» TRY IT: Return the data below unchanged. Drop any pictures.

» SUPPLIED DATA:
========
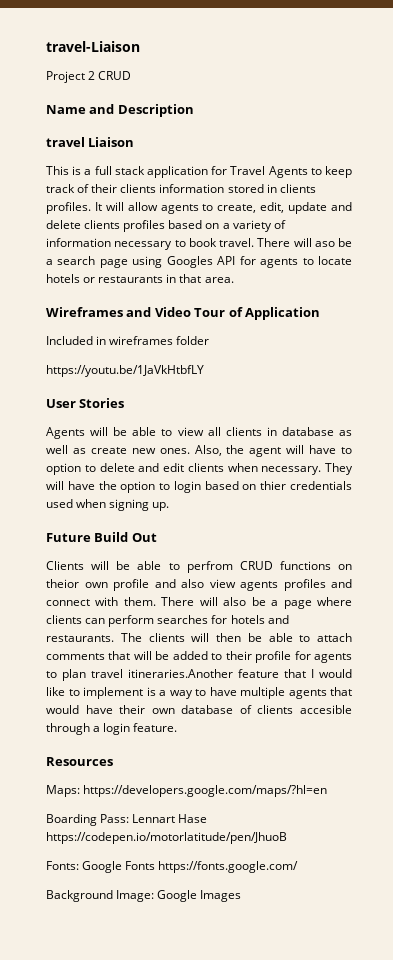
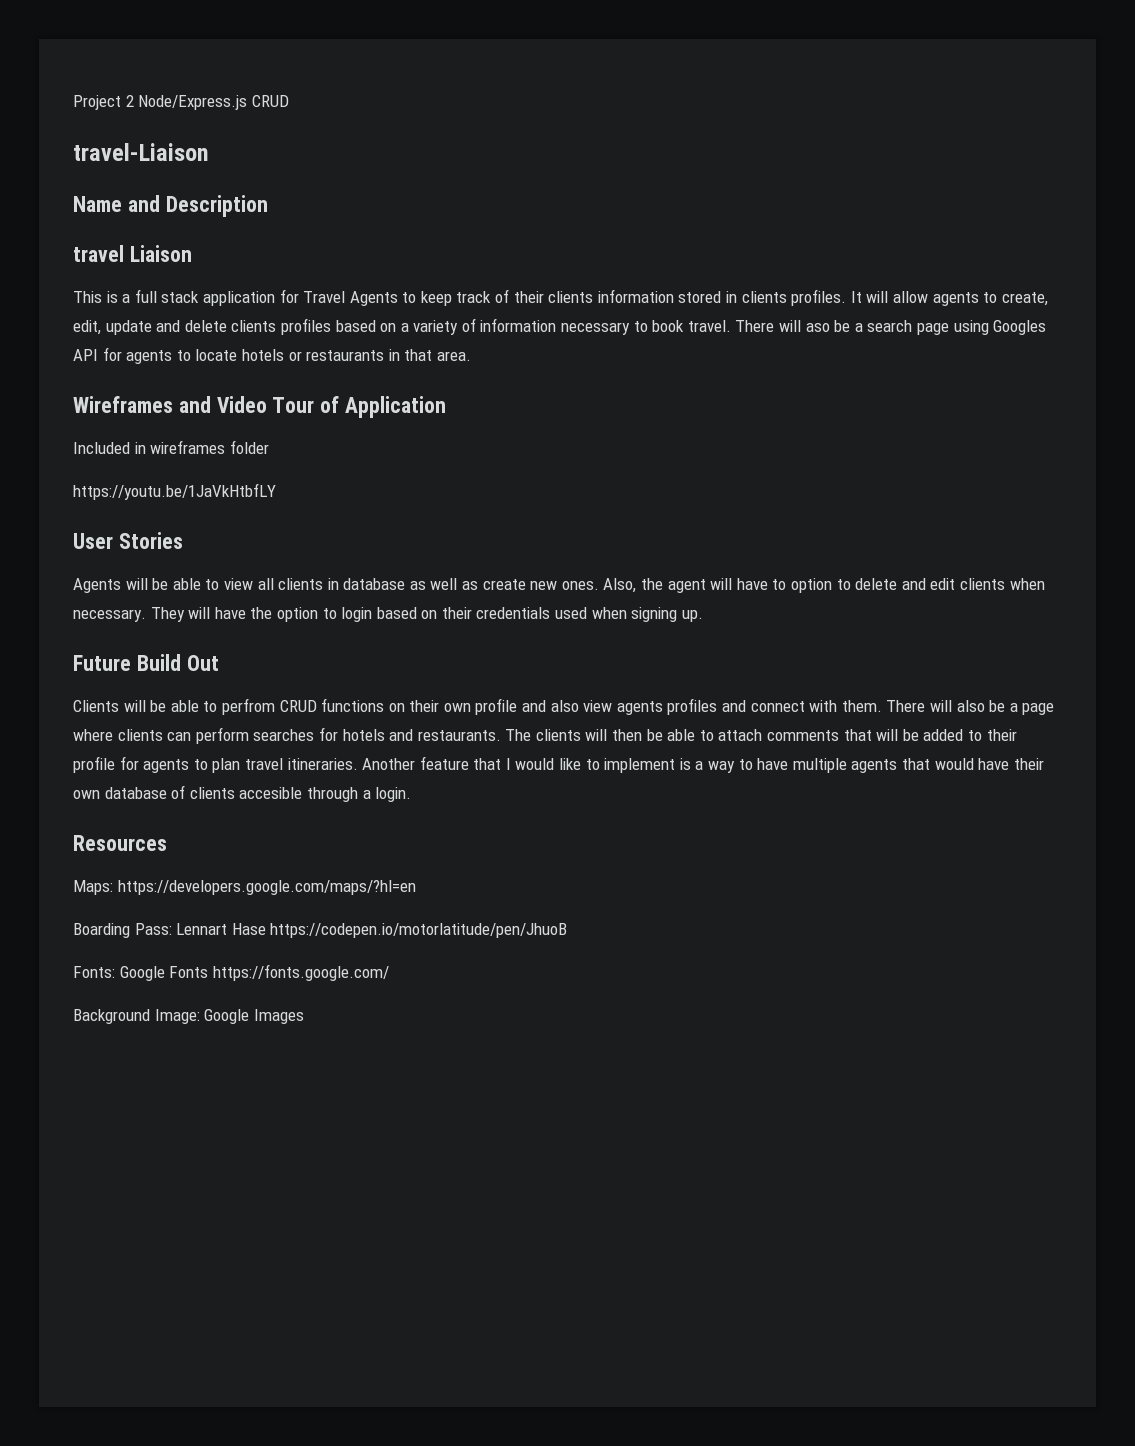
[46,41,140,52] travel-Liaison // -> (73, 102) none
[98,71,132,80] CRUD -> [138,95,289,110] [73,143,209,161] Node/Express.js CRUD // travel-Liaison
[260,481,287,490] thier -> [441,607,472,619] their
[46,579,79,588] theior -> [409,700,440,712] their
[128,669,233,678] itineraries.Another -> [287,758,416,770] itineraries. Another
[103,723,178,735] login feature. -> [375,787,412,802] login.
========
» TASK OUTPUT:
[46,41,140,52] travel-Liaison // -> (73, 102) none
[98,71,132,80] CRUD -> [138,95,289,110] [73,143,209,161] Node/Express.js CRUD // travel-Liaison
[260,481,287,490] thier -> [441,607,472,619] their
[46,579,79,588] theior -> [409,700,440,712] their
[128,669,233,678] itineraries.Another -> [287,758,416,770] itineraries. Another
[103,723,178,735] login feature. -> [375,787,412,802] login.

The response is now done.